Continued Msowoya: “Moreover, and indisputably, these conventions reflect and consolidate globally accepted best practices on due process to safeguard employees against social and economic hardships occasioned by job losses due to retrenchments and redundancies.
“Most notably, the best practices reflected in, and emanating from these conventions have been adopted with approval and are championed by domestic labour authorities such as the Ministry of Labour through guidelines on carrying out retrenchments and redundancies. As such, they cannot be dismissed whimsically out of hand on the pretext they have not been enacted into law domestically.

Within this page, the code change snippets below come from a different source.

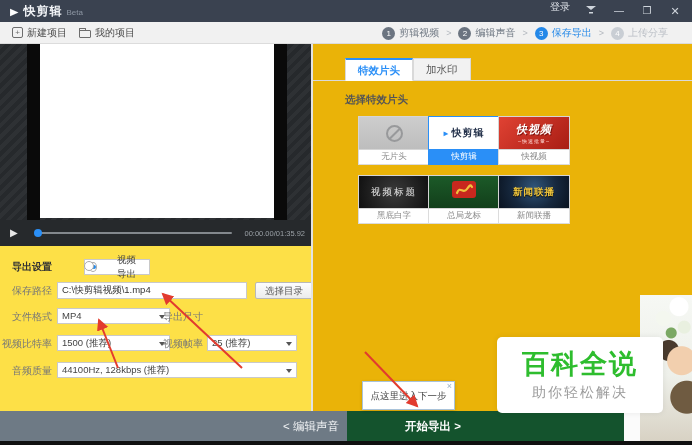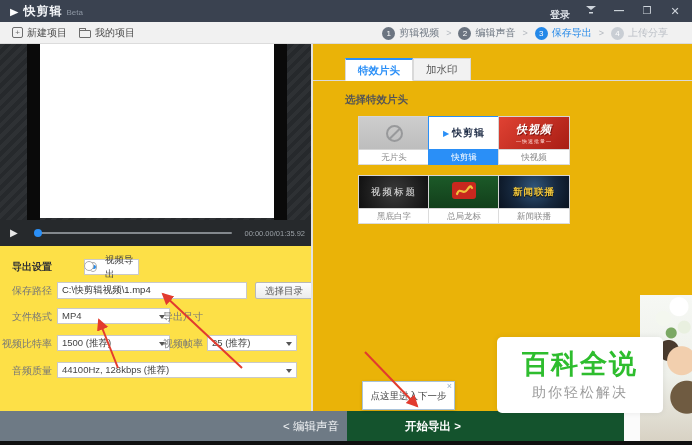"登录" .tb-right { align-items: flex-end -> flex-start; font-weight: bold -> none }
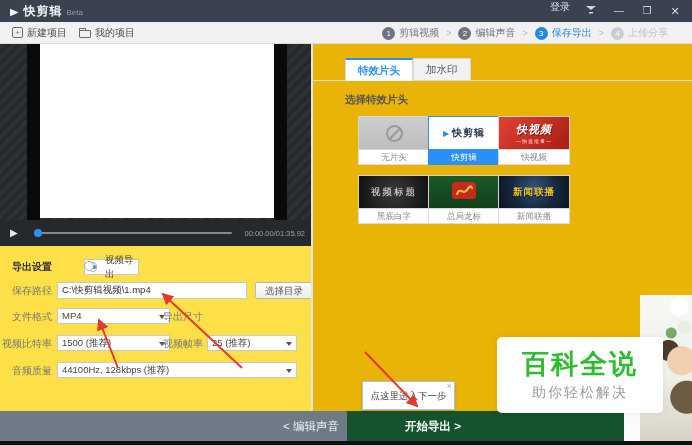"▶ 快剪辑" .tile { font-family: none -> Liberation Mono, monospace }
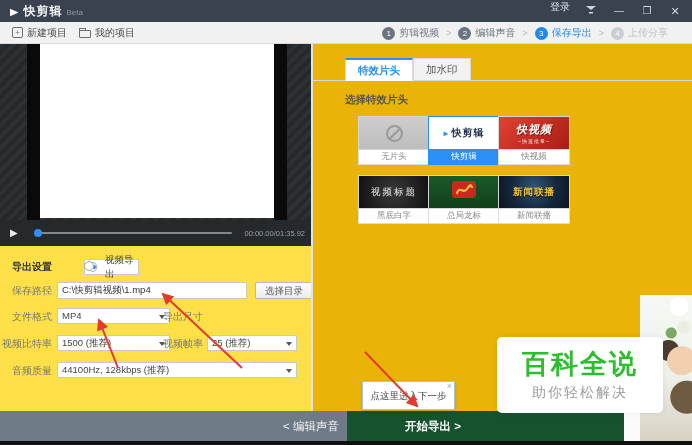"视频导出" .radio { font-family: none -> Liberation Serif, serif; gap: 8px -> 20px }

“On the contrary, as becomes clear in the course of this judgment, they are discernible in the substance and spirit of not only the Employment Act, but also in the jurisprudence developed over the years in cases of unfair dismissal resulting from retrenchments and redundancies,” further reads part of the judgement.
Following the court’s determination, it means the bank will have to pay Wandawanda damages in millions of Kwacha for unfair dismissal.
“I found that not only did respondents breach their redundancy policy and established procedure, but they also breached applicant’s constitutional rights to fair labour practices.”
Austin Msowoya
Chairperson of the Industrial Relations Court.